Bu yolla kirli ve işgalci savaşın finansmanının önemli bir bölümünü karşılayan gelir sağlanırken faşist mafya da bal tutarken parmağını yalamış oldu, içlerinden önemli bir kesimi yasal kapitalist patronlar haline geldi.

1960’lı, ’70’li yıllardaki kontrgerilla hareketleri ve eklentisi mafyatik yapılar, bu kirli ilişkiler ağı, '80'li yıllarda askeri cuntanın başı faşist Kenan Evren'le, 1983'ten sonra T. Özal'la, '90'larda Çiller-Ağar ve Susurluk'la ve 2020'lerde AKP-MHP rejiminde Erdoğan-Bahçeli-Perinçek, Ağar-Soylu, Çakıcı ve S. Peker’le devam ediyor.

1980 öncesinde Başbakan Süleyman Demirel, kontrgerillanın örgütlediği ve devrimci harekete karşı savaştırdığı MHP'li faşist çeteleri kastederek “Bana sağcılar suç işliyor, dedirtemezsiniz!” diyordu. Aynı günlerde Demirel’in, Kenan Evren'den Özel Harp Dairesi'nin devrimcilere suikast hazırlamasını, onları katletmesini resmi olarak istediği de açığa çıkacaktı.

1980'lerde, askeri faşist cunta “Ermeni militanlara” karşı aynı kontrgerillanın bir parçası ve eklentisi olarak ülkücü çeteleri ve ülkücü mafyacıları yurtdışında tetikçi olarak işlevlendirdi. 

Sınıf mücadelesinin sertleştiği, Kürt özgürlük savaşının yükseldiği '90'lı yıllar ve sonrasında mafyatik örgütlenmeler büyük oranda kontrgerillanın denetimi altında toplandı, devlete eklemlenmiş mafyatik yapılar egemen kılındı. Buna uyum göstermeyenler doğrudan tasfiye edildiler veya iş göremez duruma düşürülerek silindiler. Zaten faşist diktatörlüğün hüküm sürdüğü ve kirli savaşın bütün özellikleri ve boyutlarıyla devam ettiği koşullarda başka türlü olması da düşünülemezdi.

Bu, Özal-Demirel-Çiller yönetimleri altında, elbette generallerin güdümündeki yönetimlerin 90’lı yıllarında damgasını vuran olaylardan oldu.

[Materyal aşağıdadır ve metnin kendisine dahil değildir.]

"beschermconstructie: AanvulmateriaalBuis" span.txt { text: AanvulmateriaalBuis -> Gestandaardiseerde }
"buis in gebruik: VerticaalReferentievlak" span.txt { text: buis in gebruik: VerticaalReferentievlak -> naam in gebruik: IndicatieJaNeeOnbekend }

Kontrgerillanın öne çıkan ve vitrindeki figürleri, Faik Türün, Necdet Üruğ, Hiram Abbas, Mehmet Eymür, Mehmet Ağar, Veli Küçük, Hasan Kundakçı, Korkut Eken, İbrahim Şahin, Sedat Bucak, Abdullah Çatlı, Haluk Kırcı, Nurullah Tevfik Ağansoy, Mahmut Yıldırım (Yeşil), Allaattin Çakıcı, Sedat Peker’dir.

TSK, jandarma, polis ve MİT içindeki bölümü devlete bağlı kadrolardan, MHP’lilere ulusalcılara, politik İslamcılara kadar uzanırken, bunların yanı sıra sırf tetikçilik yapanlar itirafçılardan devlet eklentisi ülkücü mafya elemanlarına kadar uzanıyordu.

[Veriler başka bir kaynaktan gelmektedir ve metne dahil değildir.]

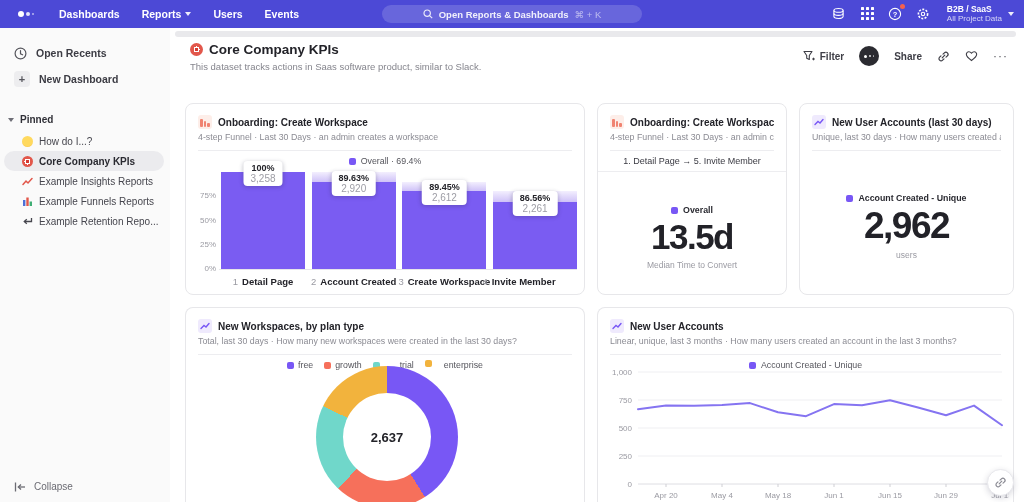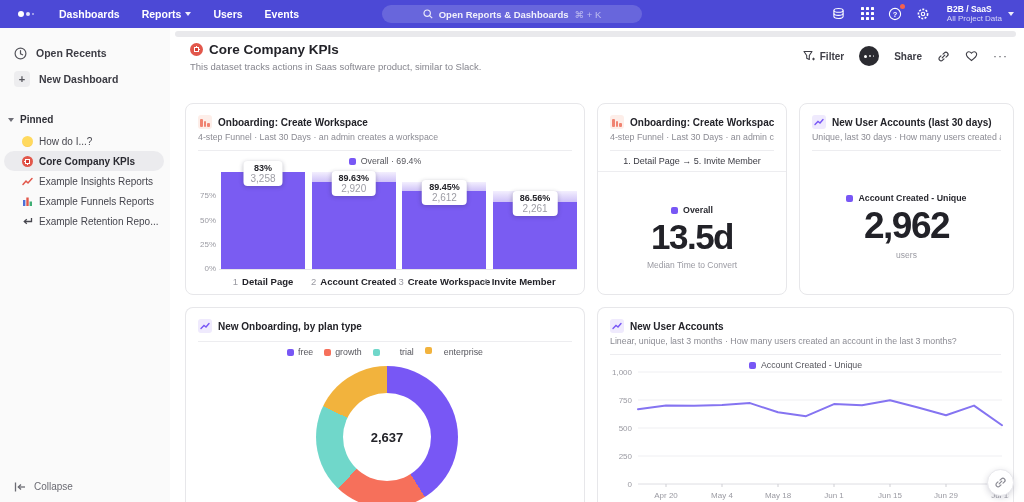"83%" div.p { text: 83% -> 100% }
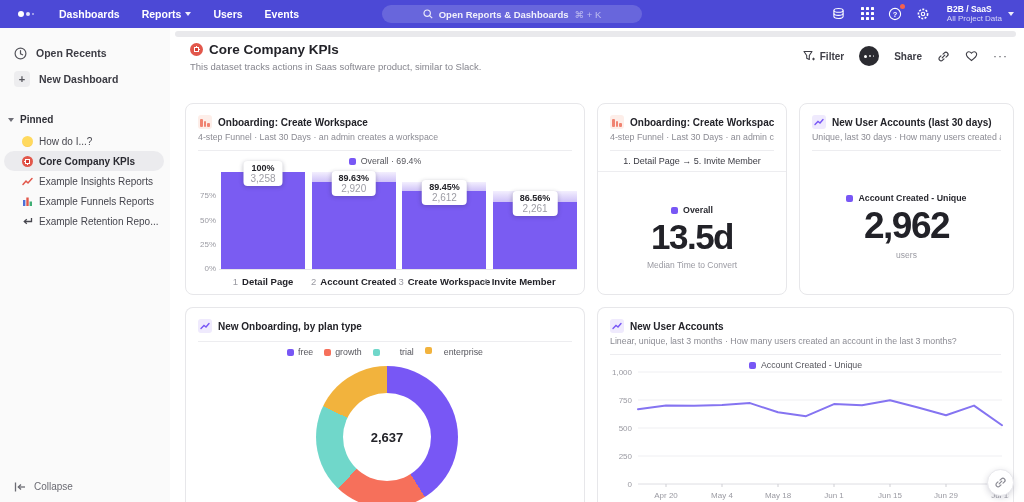"New Onboarding, by plan type" span.card-title { text: Onboarding -> Workspaces }
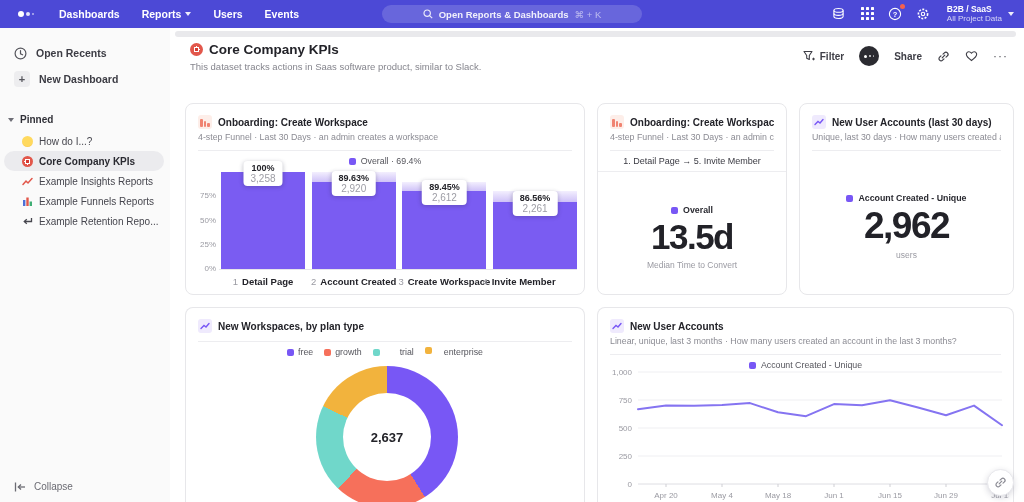"Total, last 30 days ·" div.card-sub { html: none -> <div>Total, last 30 days · How many new workspaces were created in the last 30 days?</div> }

Bu nedenle Peker’in ve diğer ülkücü katillerin Çiller ailesiyle iç içe olması, Çatlıları yönetmiş Ağar’ın Alaattin Çakıcı, Engin Alan, Korkut Eken’le birlikte yeniden saldırıların başlatılacağı fotoğrafını vermesi tabii ki raslantısal değil. Bahçeli ve Erdoğan’ın Çakıcı affı çıkarması da öyle.

MHP ve Devlet Bahçeli'nin bugün devlet içinde kadrolaşması ve Erdoğan'a istediği pek çok şeyi yaptırması, sadece parlamento aritmetiği değil, devletteki ve kontrgerilladaki gücüdür. D. Perinçek ise buna başka bir örnektir.

Türkiye'de kontrgerillanın eklentisi mafyatik örgütlenmeler baştan itibaren esasen lümpen, sağcı, ülkücü ve dinci faşist çetelerin bir örgütlenmesidir. Dolayısıyla çalışmalarını siyasi-ideolojik bir söylemle yürüttüler: Vatan, millet, din, devlet, dillerinden düşmez. Faşist S. Peker'in itiraf ve ifşaatlarında devleti, orduyu, polisi ve MİT'i özel olarak koruması, dışta tutması bunun en çarpıcı örneğidir. Bunlar “serdengeçti”lerdir. Ve bu kirli ve karanlık işlerin bütününde, D. Perinçek dahil, bu “vatanseverler”in izleri ve resimleri vardır.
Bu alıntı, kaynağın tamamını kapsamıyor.